A Mystery Explored: The Sex Life of Jack-in-the-Pulpit

| Journal

It’s often said that the Jack-in-the-pulpit changes its sex as it ages. Is that really true?

Jack-in-the-pulpit (Arisaema triphyllum), was among the first plants that I started from seed, under the tutelage of Roberta Case. Some members of the Michigan Chapters of Wild Ones may remember Roberta Case “Boots”, who passed away a number of years ago.) It was then that I first read a description of the growth habits of this plant. The story goes that it starts life as a male, and in later years, when it has grown two leaves, it becomes a female. This scenario bothered me; it felt like large pieces of information were missing or somehow misrepresented.

I quote the following description of Jack-in-the-pulpit life in process from the notes of botanist W. H. Camp, written around 1930, while he was a doctoral student at Ohio State University, now archived by New York Botanical Gardens where he spent a good deal of his professional life.

Studies by the writer since 1925, both on marked plants in the field and in experimental plots, have shown that Arisaema triphyllum begins as a weak, non-flowering plant with a small corm. This is true for both the seedling plant and the plant having its origin in a vegetative off-shoot. After several years of growth – generally more than three, depending on the habitat – the plant has its first flowers. The first inflorescence is generally small and contains only staminate or male flowers.

Since the habitat is a decided factor in the development of the individual, subsequent stages in the life history are closely linked with the environment. If the plant is in a moist, rich woods and little disturbed by animals, it increases in size from year to year, both in the aerial and subterranean parts. In several years a few carpellate or female flowers may appear on the spadix, sometimes mixed with the staminate flowers, but generally near the base of the inflorescence. This intermediate or monoecious stage (with flowers of both sexes represented on the same plant), generally lasts several years, the proportion of carpellate flowers becoming greater until the whole inflorescence is made up of carpellate flowers.

Camp describes the process just a little more specifically than the old wivestale does. I asked Dr. Anton Reznicek, the curator of the University of Michigan herbarium, for his thoughts:

I’ve not been fond of loose usage of male and female (as in Arisaema). This is a plant that is a monoecious hermaphrodite.
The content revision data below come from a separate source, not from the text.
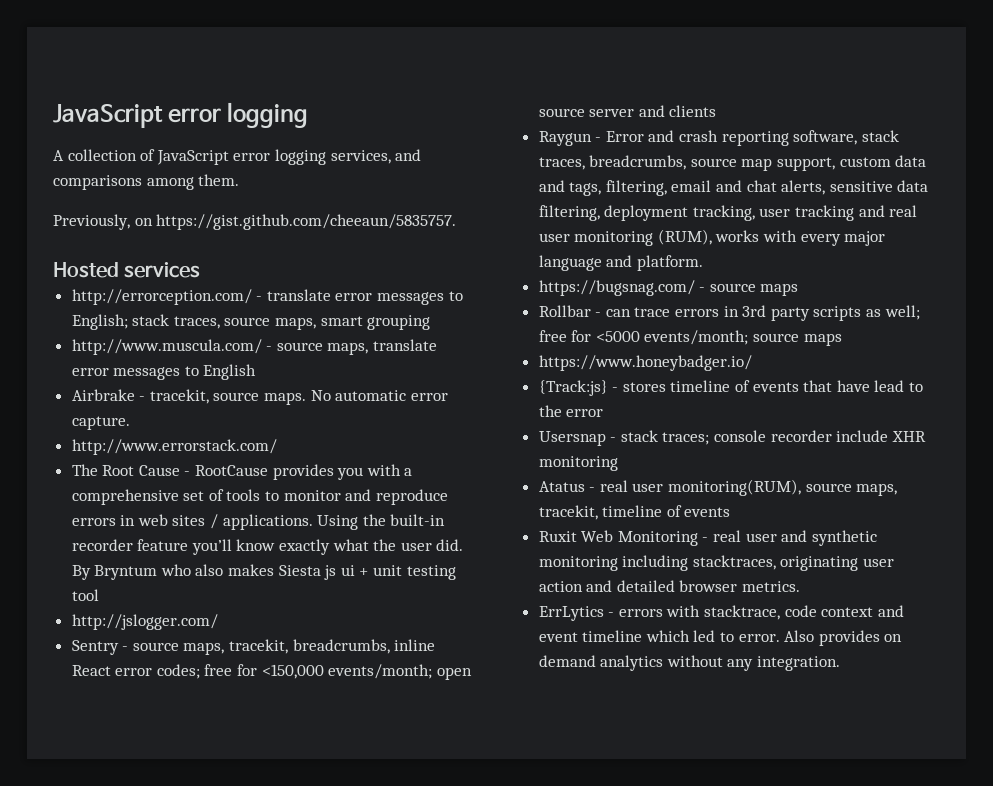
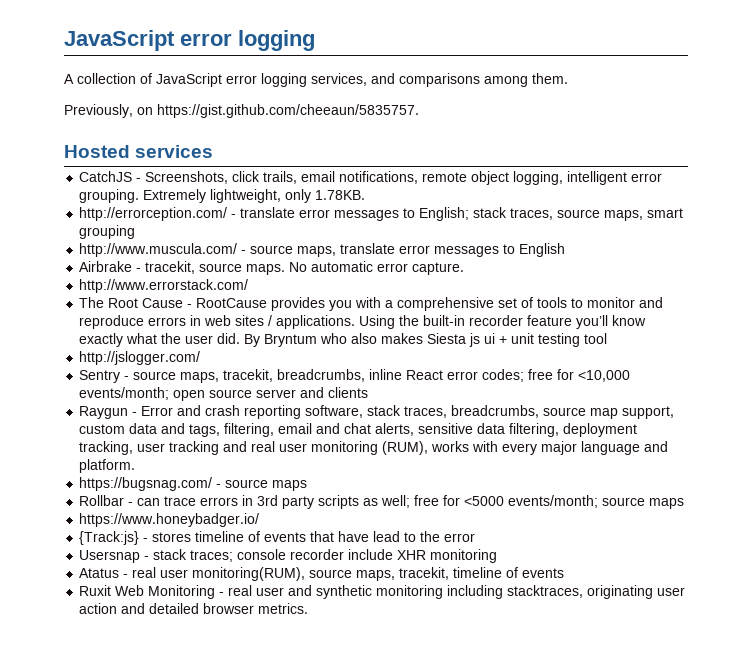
(201, 270) none -> [79,171,663,185] [79,189,366,203] // CatchJS - Screenshots, click trails, email notifications, remote object logging, intelligent error grouping. Extremely lightweight, only 1.78KB.
[261,664,324,679] <150,000 -> [578,370,631,382] <10,000
[538,605,904,621] [538,630,903,646] [538,655,841,671] // ErrLytics - errors with stacktrace, code context and event timeline which led to error. Also provides on demand analytics without any integration. -> (309, 608) none

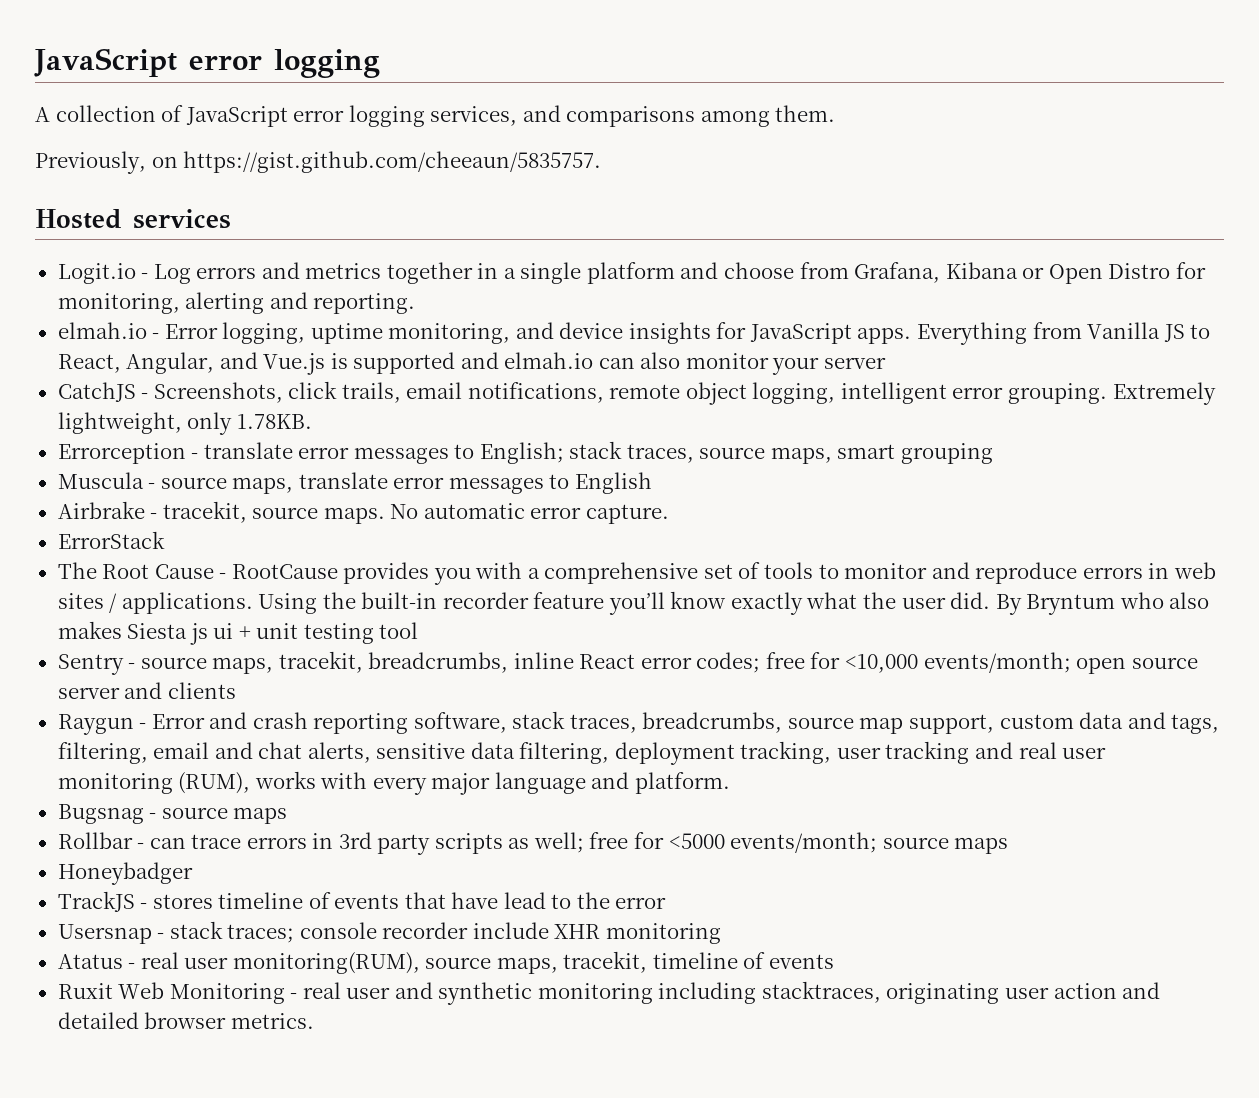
(214, 151) none -> [57,262,1206,284] [57,292,416,314] [57,322,1211,345] [57,352,886,375] // Logit.io - Log errors and metrics together in a single platform and choose from Grafana, Kibana or Open Distro for monitoring, alerting and reporting. // elmah.io - Error logging, uptime monitoring, and device insights for JavaScript apps. Everything from Vanilla JS to React, Angular, and Vue.js is supported and elmah.io can also monitor your server
[79,207,228,221] http://errorception.com/ -> [57,443,186,464] Errorception
[79,243,238,257] http://www.muscula.com/ -> [57,472,144,489] Muscula
[79,279,249,293] http://www.errorstack.com/ -> [57,531,165,549] ErrorStack
[79,351,201,365] // http://jslogger.com/ -> (419, 630) none
[79,477,213,491] https://bugsnag.com/ -> [57,804,144,824] Bugsnag
[79,513,260,527] [79,531,140,545] https://www.honeybadger.io/ // {Track:js} -> [57,862,193,885] [57,891,135,912] Honeybadger // TrackJS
Most plant species are hermaphrodites, with perfect (bisexual) flowers, but it is also common to have plants that have male and female flowers scattered on the same plant – think ragweed. What is unusual about Arisaemais that the plant has the ability to control how many male and female parts it produces. So I think the interesting element here is the sexual expression – male one year, female another, monoecious yet another year, and, of course, also vegetative – and how this is controlled.

The plant is always the same – it does not change sex as such, it changes how its innate (and unchanging) bisexuality is expressed, and this includes being vegetative. We never say that a vegetative individual of a plant has changed its sex to simply “none” because it does not flower that year! This is the same situation.

Careful use of terms should clear up any confusion, and I prefer the use of carpellate and staminate as opposed to male and female, with all the implications those terms carry for us animals.

Dr. Reznicek’s comments bring the large pieces of the puzzle together. And a puzzle it truly is.